Juan de Padilla (Toledo, 1490 - Villalar, 24 de abril de 1521), nació en el seno de una familia hidalga toledana. Muy joven (10 de noviembre de 1510), se acuerdan sus esponsales con María Pacheco, de la noble familia de los Mendoza (de rango superior al suyo; más tarde fueron nombrados grandes de España).
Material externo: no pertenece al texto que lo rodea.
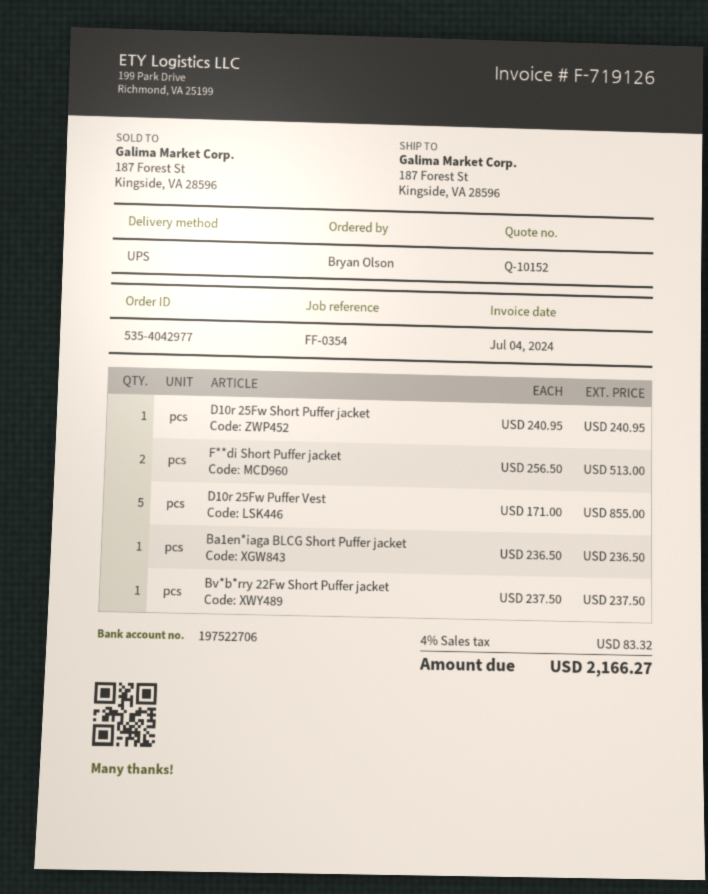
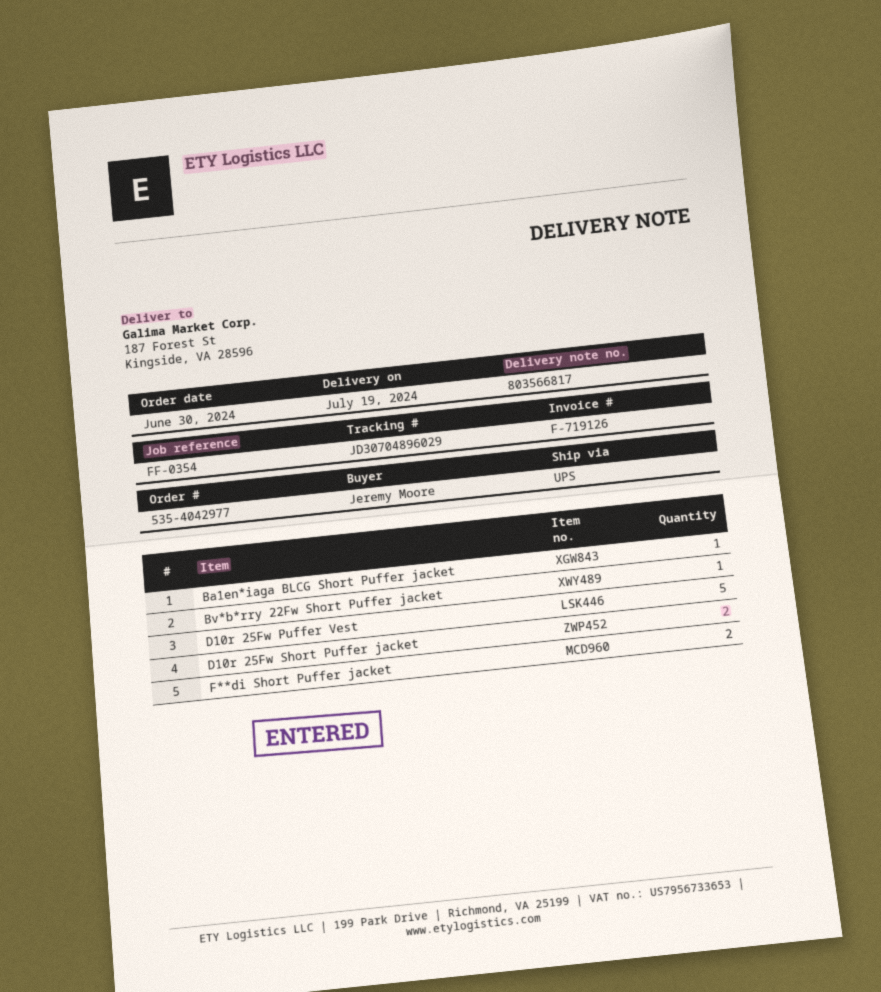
ordered by: Bryan Olson -> Jeremy Moore
D10r 25Fw Short Puffer jacket: 1 -> 2

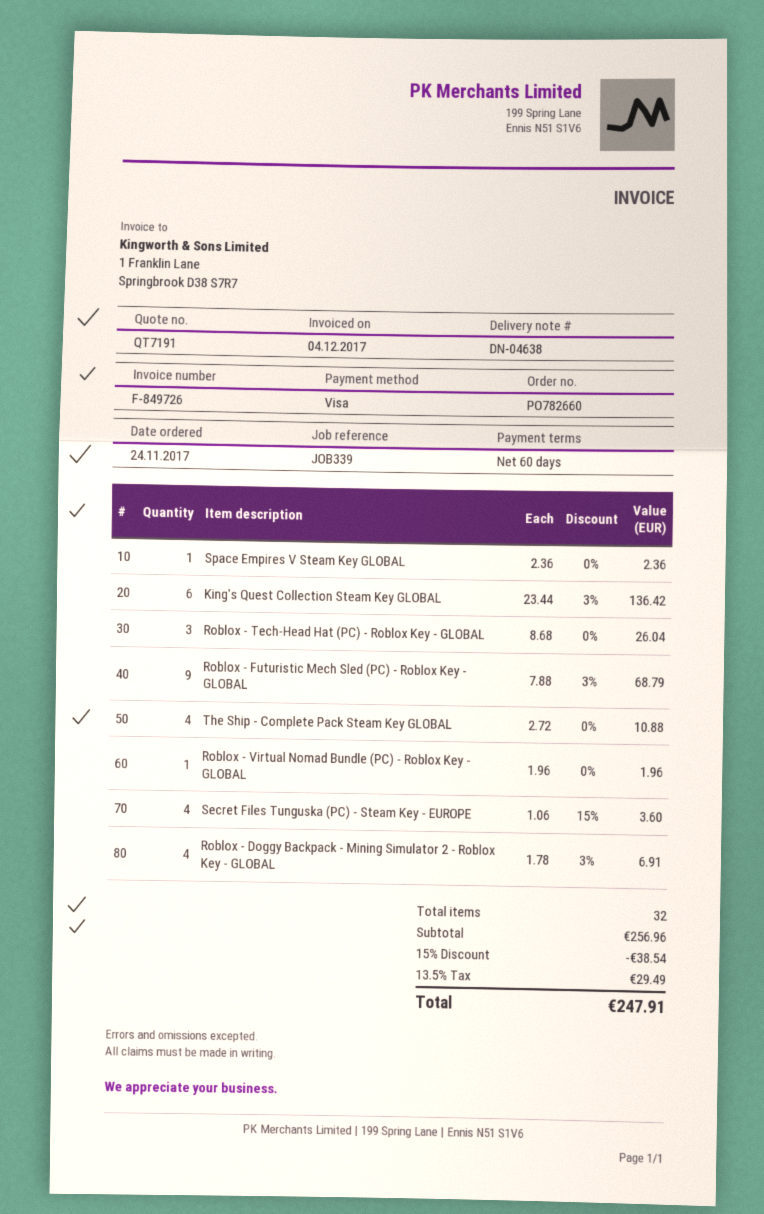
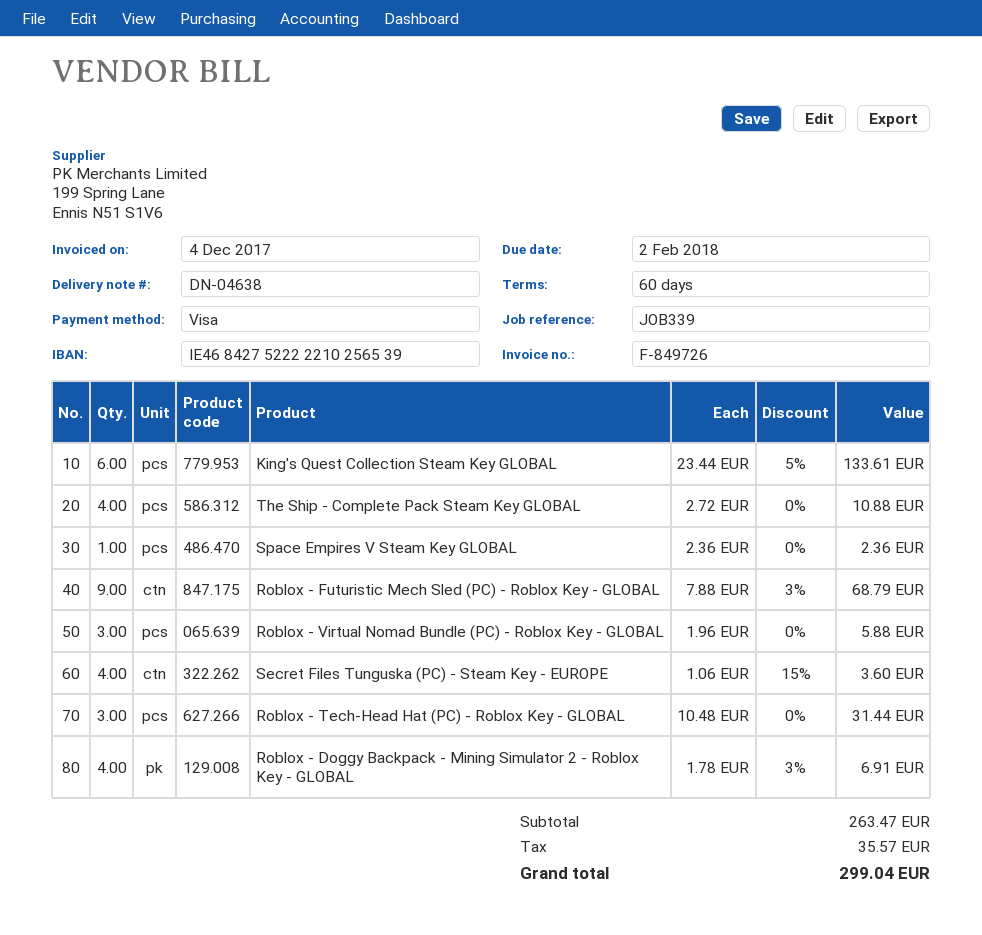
King's Quest Collection Steam Key GLOBAL: 6 x 23.44 - 3% = 136.42 -> 6 x 23.44 - 5% = 133.61
Roblox - Tech-Head Hat (PC) - Roblox Key - GLOBAL: 3 x 8.68 = 26.04 -> 3 x 10.48 = 31.44
Roblox - Virtual Nomad Bundle (PC) - Roblox Key - GLOBAL: 1 x 1.96 = 1.96 -> 3 x 1.96 = 5.88
subtotal: 256.96 -> 263.47
discount: 15% = 38.54 -> none
tax: 29.49 -> 35.57
total: 247.91 -> 299.04

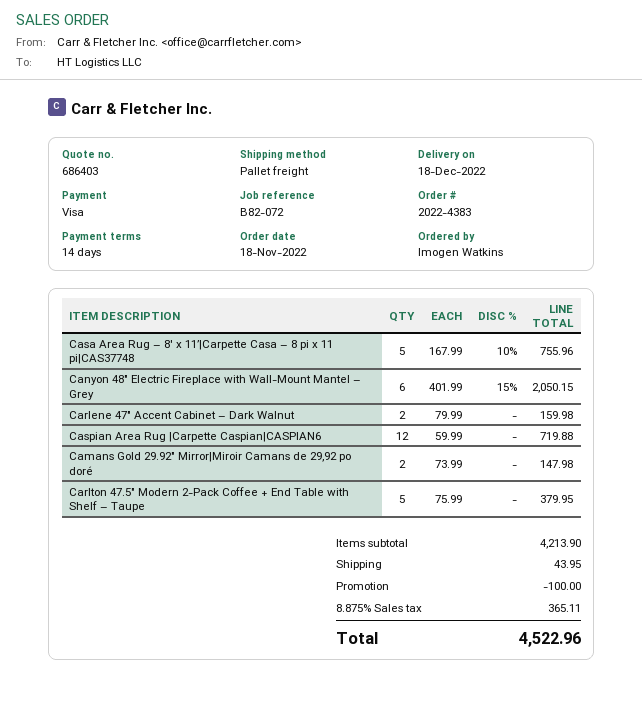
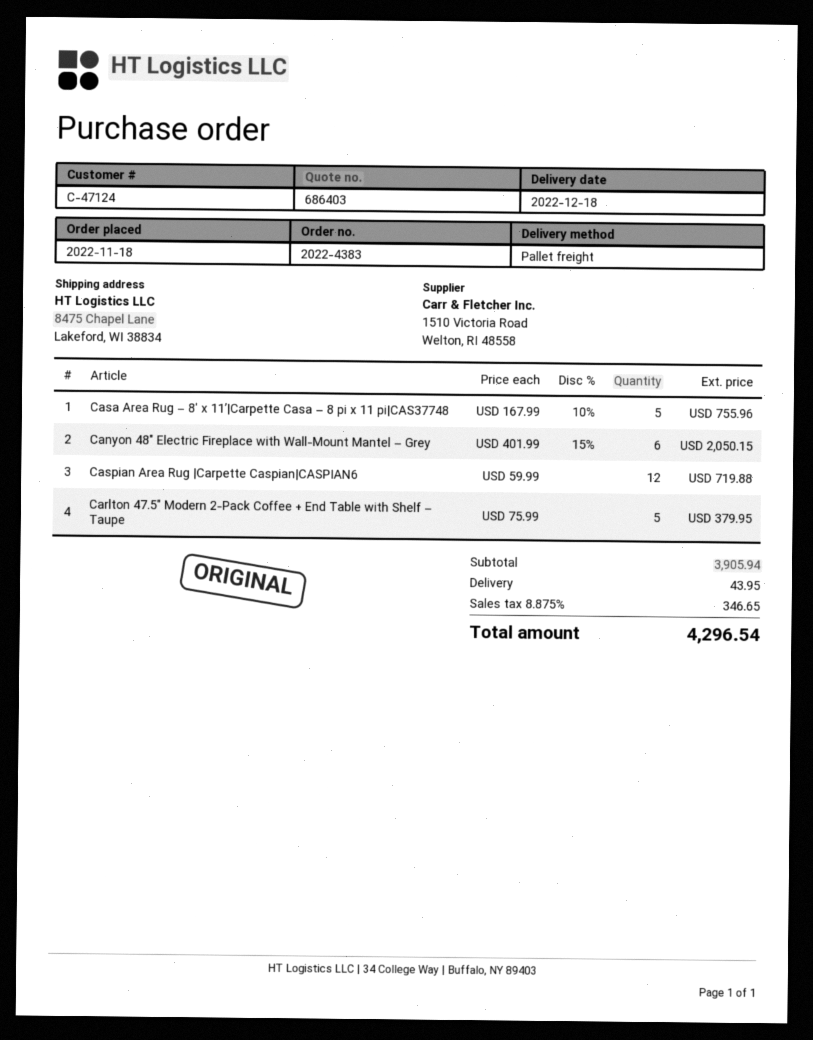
Carlene 47″ Accent Cabinet – Dark Walnut: 2 x 79.99 = 159.98 -> none
Camans Gold 29.92″ Mirror|Miroir Camans de 29,92 po doré: 2 x 73.99 = 147.98 -> none
subtotal: 4213.90 -> 3905.94
discount: 100.00 -> none
tax: 8.875% = 365.11 -> 8.875% = 346.65
total: 4522.96 -> 4296.54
En la fecha de su boda en Granada, el 18 de agosto de 1511, él tenía veinte años y María quince.

 

Al morir su padre (1518), le sucede en el cargo de capitán de la milicia de Toledo, a donde se traslada el matrimonio. Probablemente enojado porque el rey no le concedió un cargo al que creía tener derecho hereditario, y tal vez instigado por su mujer, se unió a los descontentos y se opuso a la concesión del servicio que el rey pedía a las cortes para financiar su elección a la corona imperial.

 

Desde abril de 1520, Padilla formaba parte activa en el levantamiento de las comunidades en Toledo. A continuación, acude con las milicias toledanas en auxilio de Segovia para, junto a las milicias mandadas por Juan Bravo, regidor de Segovia, los hermanos Maldonado, de salamanca, los Guzmán de León y el obispo Antonio de Acuña de Zamora, combatir las fuerzas realistas mandadas por Rodrigo Ronquillo. El 29 de julio de 1520 se constituye en Ávila la Junta de comuneros, siendo nombrado Padilla capitán general de las tropas comuneras. Como tal, participó en las entrevistas con la reina Juana, recluida en Tordesillas.

 

Las rivalidades entre los comuneros provocaron la sustitución de Padilla por Pedro de Girón, ante lo cual, aquél regresa a Toledo. Cuando Girón deserta en diciembre al bando realista, Padilla regresa a Valladolid con un nuevo ejército toledano (31 de diciembre de 1520). Sus tropas toman Ampudia y Torrelobatón.

 

Los realistas reunieron dos ejércitos, el de Burgos y el de Tordesillas, y se lanzaron contra Torrelobatón. Padilla abandonó el castillo para refugiarse en Toro, pero no le dio tiempo a llegar: el 23 de abril el ejército real le alcanzó junto a Villalar.

 

Juan de Padilla fue hecho prisionero y conducido a Villalar, donde fue decapitado al día siguiente (24 de abril de 1521). Con él fueron ajusticiados Juan Bravo, y Francisco Maldonado.

 

A diferencia de los restos de Bravo y de Maldonado, que fueron trasladados a Segovia y Salamanca, respectivamente, donde fueron sepultados, los de Padilla fueron trasladados "provisionalmente" al monasterio de la Mejorada (Olmedo) y nunca volvieron a Toledo, probablemente como venganza del rey ante la persistencia de la rebelión en Toledo, de la mano de María Pacheco.